In every section, Vesalius enlarged and corrected the work of Galen. Into the details we need not enter: they are all given in Roth’s monograph, and it is a chapter of ancient history not specially illuminating.
Never did a great piece of literary work have a better setting. Vesalius must have had a keen appreciation of the artistic side of the art of printing, and he must also have realized the fact that the masters of the art had by this time moved north of the Alps.
While superintending the printing of the precious work in the winter of 1542-1543 in Basel, Vesalius prepared for the medical school a skeleton from the body of an executed man, which is probably the earliest preparation of the kind in Europe. How little anatomy had been studied at the period may be judged from that fact that there had been no dissection at Basel since 1531.(22) The specimen is now in the Vesalianum, Basel, of which I show you a picture taken by Dr. Harvey Cushing. From the typographical standpoint no more superb volume on anatomy has been issued from any press, except indeed the second edition, issued in 1555. The paper is, as Vesalius directed, strong and good, but it is not, as he asked, always of equal thickness; as a rule it is thick and heavy, but there are copies on a good paper of a much lighter quality. The illustrations drawn by his friend and fellow countryman, van Calcar, are very much in advance of anything previously seen, except those of Leonardo. The title-page, one of the most celebrated pictures in the history of medicine, shows Vesalius in a large amphitheatre (an imaginary one of the artist, I am afraid) dissecting a female subject. He is demonstrating the abdomen to a group of students about the table, but standing in the auditorium are elderly citizens and even women. One student is reading from an open book. There is a monkey on one side of the picture and a dog on the other. Above the picture on a shield are the three weasels, the arms of Vesal. The reproduction which I show you here is from the “Epitome”—a smaller work issued before (?) the “Fabrica,” with rather larger plates, two of which represent nude human bodies and are not reproduced in the great work. The freshest and most beautiful copy is the one on vellum which formerly belonged to Dr. Mead, now in the British Museum, and from it this picture was taken. One of the most interesting features of the book are the full-page illustrations of the anatomy of the arteries, veins and nerves. They had not in those days the art of making corrosion preparations, but they could in some way dissect to their finest ramifications the arteries, veins and nerves, which were then spread on boards and dried. Several such preparations are now at the College of Physicians in London, brought from Padua by Harvey. The plates of the muscles are remarkably good, more correct, though not better perhaps, on the whole, than some of Leonardo’s.

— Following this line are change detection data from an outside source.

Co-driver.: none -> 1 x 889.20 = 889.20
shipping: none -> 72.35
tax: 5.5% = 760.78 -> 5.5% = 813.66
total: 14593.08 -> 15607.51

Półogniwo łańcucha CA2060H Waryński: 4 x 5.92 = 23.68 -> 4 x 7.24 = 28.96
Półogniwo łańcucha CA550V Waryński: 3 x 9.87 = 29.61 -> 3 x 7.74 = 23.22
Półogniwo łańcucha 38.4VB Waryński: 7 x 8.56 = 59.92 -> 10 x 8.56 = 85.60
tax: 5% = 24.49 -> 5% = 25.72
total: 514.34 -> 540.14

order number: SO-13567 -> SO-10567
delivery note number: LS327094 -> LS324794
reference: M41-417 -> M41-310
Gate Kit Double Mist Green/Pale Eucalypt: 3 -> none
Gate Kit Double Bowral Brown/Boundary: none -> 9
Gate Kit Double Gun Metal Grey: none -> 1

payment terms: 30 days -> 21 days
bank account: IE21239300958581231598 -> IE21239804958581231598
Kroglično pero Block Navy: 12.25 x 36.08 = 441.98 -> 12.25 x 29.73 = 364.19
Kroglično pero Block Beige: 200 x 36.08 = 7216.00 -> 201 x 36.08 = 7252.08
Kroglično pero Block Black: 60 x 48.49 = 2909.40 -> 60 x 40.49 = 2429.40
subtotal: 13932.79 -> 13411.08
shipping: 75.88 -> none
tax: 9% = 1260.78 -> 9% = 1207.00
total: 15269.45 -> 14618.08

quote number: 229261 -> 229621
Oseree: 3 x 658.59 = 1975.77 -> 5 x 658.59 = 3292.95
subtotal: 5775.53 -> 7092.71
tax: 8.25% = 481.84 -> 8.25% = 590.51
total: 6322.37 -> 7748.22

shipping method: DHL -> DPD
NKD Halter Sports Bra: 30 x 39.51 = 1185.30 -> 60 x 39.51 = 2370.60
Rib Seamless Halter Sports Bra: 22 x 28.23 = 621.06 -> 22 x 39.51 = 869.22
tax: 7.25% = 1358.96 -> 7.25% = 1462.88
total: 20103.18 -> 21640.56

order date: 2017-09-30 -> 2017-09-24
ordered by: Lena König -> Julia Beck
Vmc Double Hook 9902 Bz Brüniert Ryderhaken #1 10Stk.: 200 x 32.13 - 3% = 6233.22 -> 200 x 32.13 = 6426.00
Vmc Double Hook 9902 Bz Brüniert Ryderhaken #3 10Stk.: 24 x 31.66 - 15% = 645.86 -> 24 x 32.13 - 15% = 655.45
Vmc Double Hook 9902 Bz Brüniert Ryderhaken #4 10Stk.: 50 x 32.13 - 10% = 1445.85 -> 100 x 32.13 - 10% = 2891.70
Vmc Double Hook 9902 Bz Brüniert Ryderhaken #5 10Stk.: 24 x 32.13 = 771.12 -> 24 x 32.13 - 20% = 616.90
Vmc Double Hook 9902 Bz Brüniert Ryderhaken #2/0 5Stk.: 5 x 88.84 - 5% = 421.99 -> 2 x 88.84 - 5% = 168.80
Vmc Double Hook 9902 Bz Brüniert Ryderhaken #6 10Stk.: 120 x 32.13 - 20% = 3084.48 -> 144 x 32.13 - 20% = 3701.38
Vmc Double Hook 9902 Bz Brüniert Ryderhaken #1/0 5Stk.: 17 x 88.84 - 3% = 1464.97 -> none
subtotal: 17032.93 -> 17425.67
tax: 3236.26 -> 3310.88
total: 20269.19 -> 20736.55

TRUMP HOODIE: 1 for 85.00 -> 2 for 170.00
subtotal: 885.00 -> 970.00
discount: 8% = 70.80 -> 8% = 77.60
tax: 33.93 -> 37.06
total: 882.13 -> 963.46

(22) The next, in 1559, is recorded by Plater in his
autobiography, who gave a public dissection during three days in
the Church of St. Elizabeth.
Vesalius had no idea of a general circulation. Though he had escaped from the domination of the great Pergamenian in anatomy, he was still his follower in physiology. The two figures annexed, taken from one of the two existing copies of the “Tabulae Anatomica,” are unique in anatomical illustration, and are of special value as illustrating the notion of the vascular system that prevailed until Harvey’s day. I have already called your attention to Galen’s view of the two separate systems, one containing the coarse, venous blood for the general nutrition of the body, the other the arterial, full of a thinner, warmer blood with which were distributed the vital spirits and the vital heat. The veins had their origin in the liver; the superior vena cava communicated with the right heart, and, as Galen taught, some blood was distributed to the lungs; but the two systems were closed, though Galen believed there was a communication at the periphery between the arteries and veins. Vesalius accepted Galen’s view that there is some communication between the venous and arterial systems through pores in the septum of the ventricles, though he had his doubts, and in the second edition of his book (1555) says that inspite of the authority of the Prince of Physicians he cannot see how the smallest quantity of blood could be transmitted through so dense a muscular septum. Two years before this (1553),(*) his old fellow student, Michael Servetus, had in his “Christianismi Restitutio” annatomical touch with one another!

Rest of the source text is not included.